Rollison did not comment.
“This way the State gets its due and the individual saves face,” Grice went on.
“And, possibly, goes bankrupt,” put in Rollison, coldly.
“Seldom,” Grice said.
“Too often,” Rollison argued.
“Possibly,” Grice conceded, “but the law’s the law, Rolly. I might not like some aspects of it, but I have to enforce it and so in their way do the tax people.” Grice was no longer musing but being very earnest, even intent. “The only way to fight tax is through political channels. Which reminds me: are you going to continue with politics?”
“No.”
“That seems very definite.”
“It is,” declared Rollison.
“I don’t know whether to be pleased or sorry,” replied Grice, giving a grim smile. “If you were lashing about you in politics you would have little time to investigate crime.”
“And think of the criminals who would wallow in freedom and luxury then,” retorted the Toff.
This exchange helped him; lifted the shadow and lightened the burden. And there was the familiar camaraderie with Grace, they were discussing rather than arguing. He felt much more at ease.
“Think how many more we would have time to catch if we didn’t have to spend so much time with you,” Grice riposted. That obviously put him in a good mood, so that he spoke even more naturally and went on without affronting t
he Toff. “I was saying, whether we like the rate of income and surtax or not, we have to live with it and any new method of getting unpaid taxes without causing delinquents a lot of shame as well as money seems a good one to me.”
“Do you mean to say—” began Rollison, obviously horrified.
“Good Lord, it’s not official!” exclaimed Grice. “It’s simply a system adopted by more and more Inspectors of Taxes.
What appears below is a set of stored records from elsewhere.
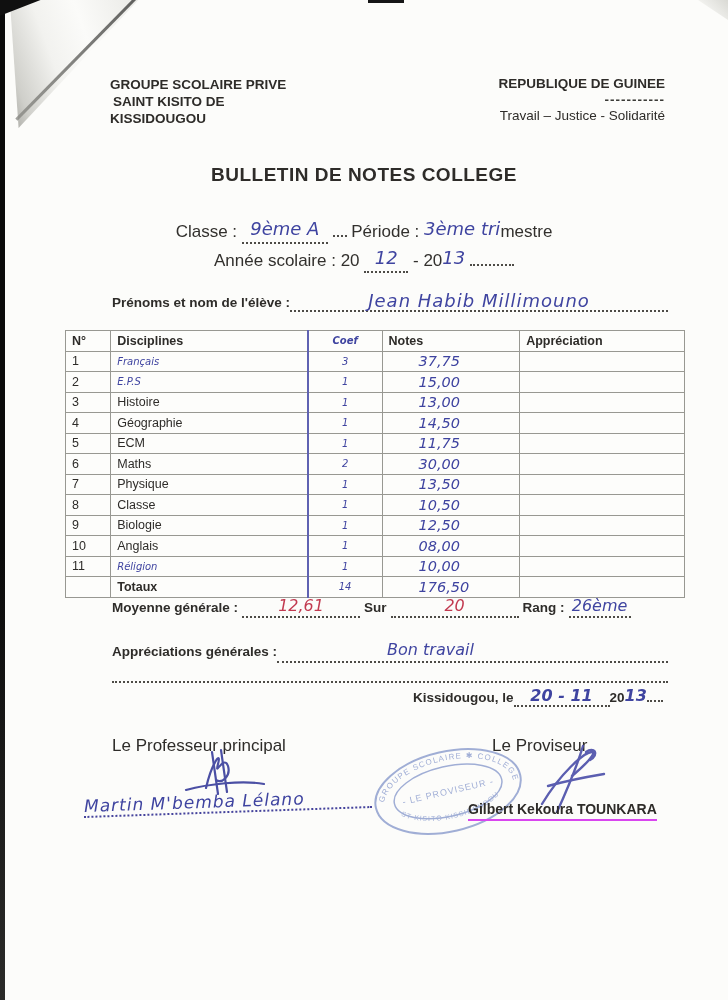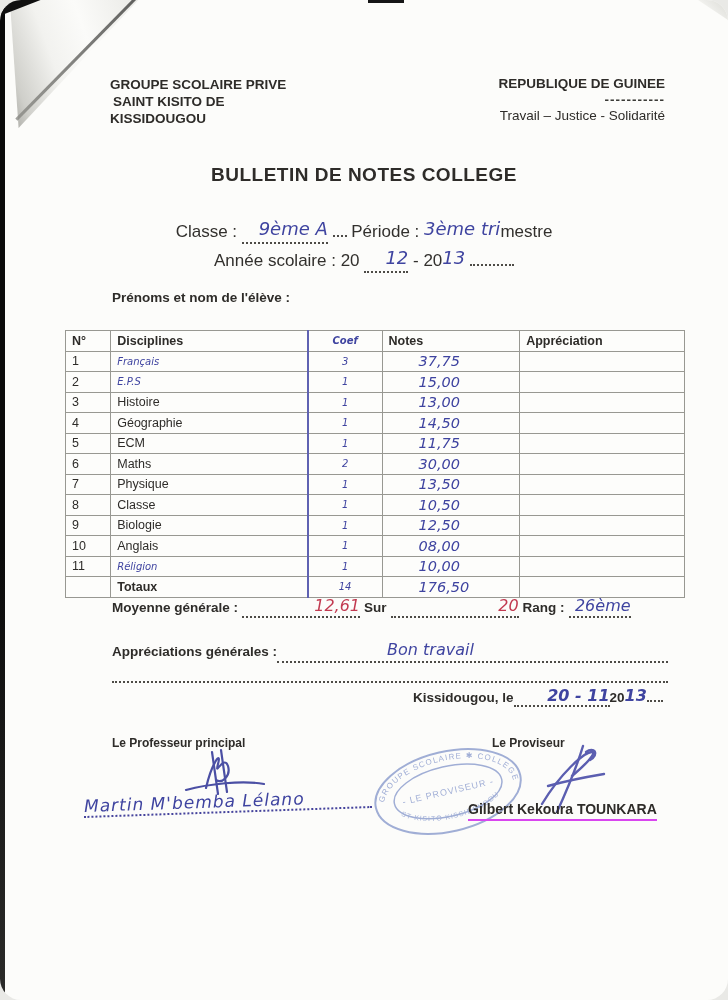--- a/index.html
+++ b/index.html
@@ -6,7 +6,7 @@
   .page{
     position:relative;width:728px;height:1000px;margin:0 auto;
     background:#fcfcfa;overflow:hidden;
-    font-family:"Liberation Sans",sans-serif;color:#2e2c29;border-radius:21px;
+    font-family:"Liberation Sans",sans-serif;color:#2e2c29;
   }
   
   .left-strip{position:absolute;left:0;top:0;width:5px;height:100%;background:linear-gradient(#0a0a0a 0 55%,#2b2b29);}

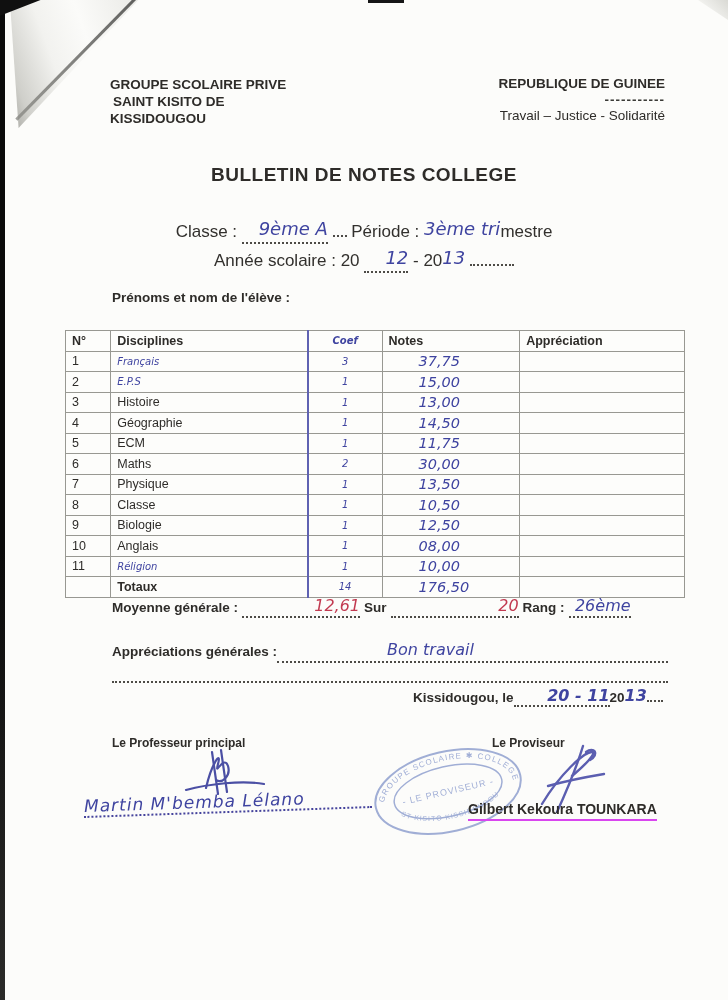--- a/index.html
+++ b/index.html
@@ -25,7 +25,7 @@
   .hw{font-family:"DejaVu Sans",sans-serif;font-style:italic;color:#3f44a0;}
   .hw-red{font-family:"DejaVu Sans",sans-serif;font-style:italic;color:#c23a50;}
   .abs{position:absolute;}
-  .leader{display:inline-block;border-bottom:2px dotted #4d4b46;text-align:right;vertical-align:baseline;}
+  .leader{display:inline-block;border-bottom:2px dotted #4d4b46;text-align:center;vertical-align:baseline;}
   
   .school{left:110px;top:76px;font-size:13.5px;font-weight:bold;line-height:17px;}
   .republic{left:455px;top:76px;width:210px;text-align:right;font-size:13.5px;line-height:16px;}

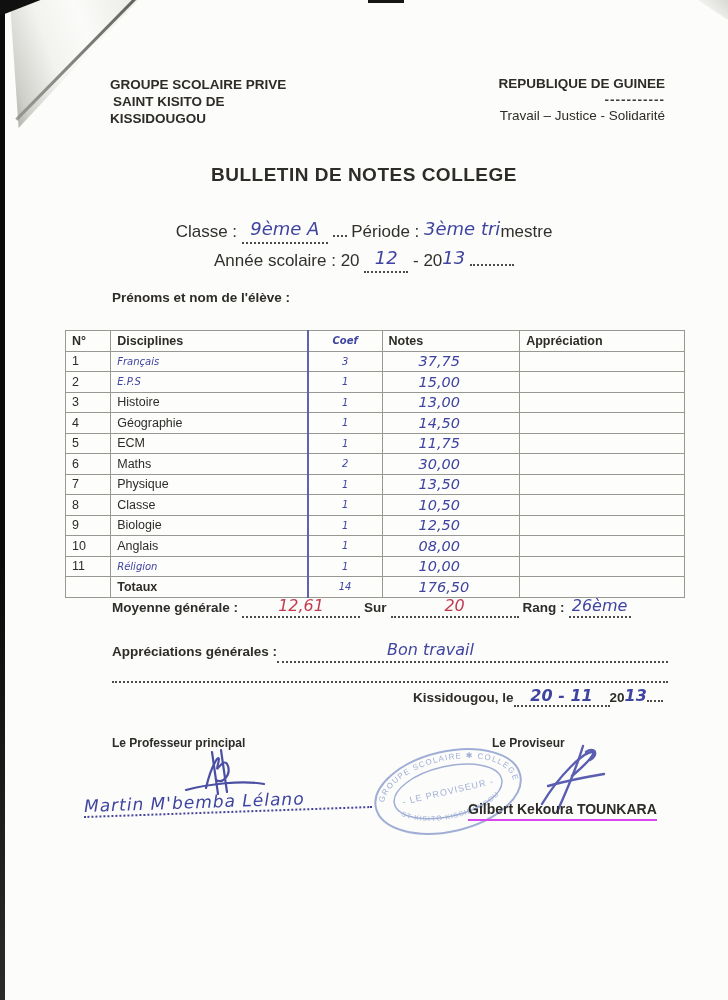--- a/index.html
+++ b/index.html
@@ -105,6 +105,7 @@
 
   <div class="abs student">
     <span class="b" style="white-space:nowrap">Prénoms et nom de l'élève :</span>
+    <span class="leader"><span class="hw hw-name">Jean Habib Millimouno</span></span>
   </div>
 
   <div class="abs marks">

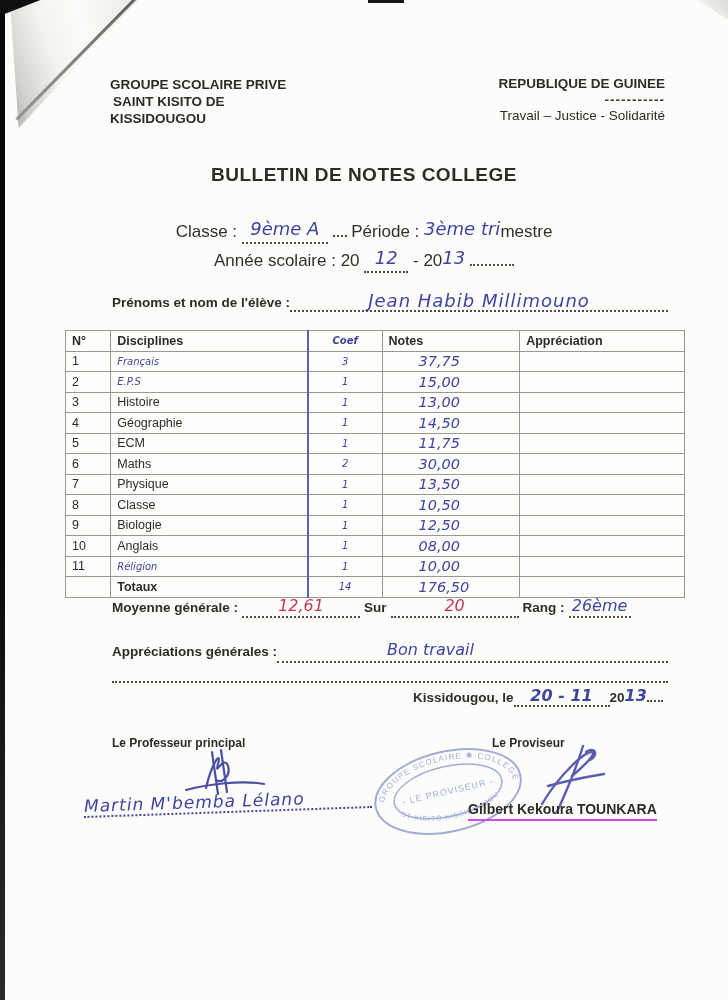--- a/index.html
+++ b/index.html
@@ -57,7 +57,7 @@
   
   .dateline{left:365px;top:682px;display:flex;align-items:baseline;font-size:13.5px;font-weight:bold;margin-left:48px;}
   .dateline .leader{height:18px;}
-  .sig-title{font-size:12px;font-weight:bold;}
+  .sig-title{font-size:17px;font-weight:normal;}
   .prof-name{left:84px;top:791px;width:288px;font-size:17px;letter-spacing:1px;border-bottom:2px dotted #45439c;transform:rotate(-2deg);}
   .prov-name{left:468px;top:801px;font-size:14px;font-weight:bold;border-bottom:2px solid #d946ef;padding-bottom:2px;}
   .stamp{left:360px;top:736px;transform:rotate(-13deg);opacity:.8;}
I doubt if there is even an unwritten law about it. More likely there’s a kind of grapevine which links all the Inspectors of Revenue and the rule seems to be: Get as much as you can with as little fuss as you can. And Rolly – it works.”
“I’m not at all sure it isn’t a form of whitemail,” Rollison objected.
“Nonsense! Finding a way of making a man pay his just dues isn’t white or blackmail. What’s got into you? It’s the kind of thing you should want to do yourself!” Grice actually laughed; a kind of chortle. “The point I am making is that velvet glove methods often work where iron hand tactics fail.”
“I have taken your point,” Rollison said, with affected coldness. “If I admit to my sins, I will simply pay up – and that will be considered sufficient punishment.”
“Precisely,” agreed Grice.
“But in matters of tax I’ve committed no sins,” Rollison asserted.
“Then you’re a rare bird,” replied Grice. “For sin, read ‘mistake’ or ‘oversight’ and think again.”
“I have thought and thought,” Rollison replied earnestly. “And if they don’t drop it I shall fight and fight – even to the doors of the bankruptcy court.”
They stared at each other, long and appraisingly, as if each was trying to make sure whether the other meant what he said or not. No one, watching, could have doubted that they each did.
Grice shifted first.
“Don’t say I didn’t warn you,” he said laconically. “Now, other things.”
“Bill—” Rollison began, and paused.
“Yes?”
“Did you say three Inspectors of Income Tax are known to be scared?”